WHAT THE TASK ASKS:
Restate every record exactly, with nothing skipped.
--- INPUT FOR THIS TASK ---
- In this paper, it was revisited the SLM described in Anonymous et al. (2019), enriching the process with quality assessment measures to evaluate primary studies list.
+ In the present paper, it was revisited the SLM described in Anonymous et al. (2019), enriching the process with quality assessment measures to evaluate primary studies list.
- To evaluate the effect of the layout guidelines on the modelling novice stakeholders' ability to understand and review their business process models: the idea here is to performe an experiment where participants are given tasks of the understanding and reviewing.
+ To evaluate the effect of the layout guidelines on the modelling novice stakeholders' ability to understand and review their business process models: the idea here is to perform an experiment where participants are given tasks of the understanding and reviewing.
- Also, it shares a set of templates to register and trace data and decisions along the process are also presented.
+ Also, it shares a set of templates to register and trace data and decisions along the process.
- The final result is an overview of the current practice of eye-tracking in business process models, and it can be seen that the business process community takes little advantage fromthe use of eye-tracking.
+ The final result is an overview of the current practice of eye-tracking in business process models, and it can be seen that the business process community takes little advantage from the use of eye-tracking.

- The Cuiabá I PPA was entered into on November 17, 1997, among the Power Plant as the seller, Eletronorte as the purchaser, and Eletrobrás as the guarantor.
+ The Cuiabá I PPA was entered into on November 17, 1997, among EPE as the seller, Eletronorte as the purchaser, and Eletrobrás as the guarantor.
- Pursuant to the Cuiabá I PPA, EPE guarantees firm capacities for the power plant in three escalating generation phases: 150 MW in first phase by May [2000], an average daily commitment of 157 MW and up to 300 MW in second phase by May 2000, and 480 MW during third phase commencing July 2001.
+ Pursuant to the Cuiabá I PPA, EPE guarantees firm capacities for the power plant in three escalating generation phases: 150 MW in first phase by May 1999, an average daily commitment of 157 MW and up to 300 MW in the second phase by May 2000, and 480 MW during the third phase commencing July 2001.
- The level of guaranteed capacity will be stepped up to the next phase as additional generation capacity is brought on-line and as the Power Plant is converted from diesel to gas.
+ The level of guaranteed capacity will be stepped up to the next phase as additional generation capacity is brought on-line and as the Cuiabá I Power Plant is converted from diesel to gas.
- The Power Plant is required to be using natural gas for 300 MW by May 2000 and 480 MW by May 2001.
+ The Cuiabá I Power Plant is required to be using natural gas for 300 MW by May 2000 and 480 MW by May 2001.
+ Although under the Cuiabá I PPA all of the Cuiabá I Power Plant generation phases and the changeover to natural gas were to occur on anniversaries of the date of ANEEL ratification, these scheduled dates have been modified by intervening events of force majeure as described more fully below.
---
EXERCISE OUTPUT:
- In this paper, it was revisited the SLM described in Anonymous et al. (2019), enriching the process with quality assessment measures to evaluate primary studies list.
+ In the present paper, it was revisited the SLM described in Anonymous et al. (2019), enriching the process with quality assessment measures to evaluate primary studies list.
- To evaluate the effect of the layout guidelines on the modelling novice stakeholders' ability to understand and review their business process models: the idea here is to performe an experiment where participants are given tasks of the understanding and reviewing.
+ To evaluate the effect of the layout guidelines on the modelling novice stakeholders' ability to understand and review their business process models: the idea here is to perform an experiment where participants are given tasks of the understanding and reviewing.
- Also, it shares a set of templates to register and trace data and decisions along the process are also presented.
+ Also, it shares a set of templates to register and trace data and decisions along the process.
- The final result is an overview of the current practice of eye-tracking in business process models, and it can be seen that the business process community takes little advantage fromthe use of eye-tracking.
+ The final result is an overview of the current practice of eye-tracking in business process models, and it can be seen that the business process community takes little advantage from the use of eye-tracking.

- The Cuiabá I PPA was entered into on November 17, 1997, among the Power Plant as the seller, Eletronorte as the purchaser, and Eletrobrás as the guarantor.
+ The Cuiabá I PPA was entered into on November 17, 1997, among EPE as the seller, Eletronorte as the purchaser, and Eletrobrás as the guarantor.
- Pursuant to the Cuiabá I PPA, EPE guarantees firm capacities for the power plant in three escalating generation phases: 150 MW in first phase by May [2000], an average daily commitment of 157 MW and up to 300 MW in second phase by May 2000, and 480 MW during third phase commencing July 2001.
+ Pursuant to the Cuiabá I PPA, EPE guarantees firm capacities for the power plant in three escalating generation phases: 150 MW in first phase by May 1999, an average daily commitment of 157 MW and up to 300 MW in the second phase by May 2000, and 480 MW during the third phase commencing July 2001.
- The level of guaranteed capacity will be stepped up to the next phase as additional generation capacity is brought on-line and as the Power Plant is converted from diesel to gas.
+ The level of guaranteed capacity will be stepped up to the next phase as additional generation capacity is brought on-line and as the Cuiabá I Power Plant is converted from diesel to gas.
- The Power Plant is required to be using natural gas for 300 MW by May 2000 and 480 MW by May 2001.
+ The Cuiabá I Power Plant is required to be using natural gas for 300 MW by May 2000 and 480 MW by May 2001.
+ Although under the Cuiabá I PPA all of the Cuiabá I Power Plant generation phases and the changeover to natural gas were to occur on anniversaries of the date of ANEEL ratification, these scheduled dates have been modified by intervening events of force majeure as described more fully below.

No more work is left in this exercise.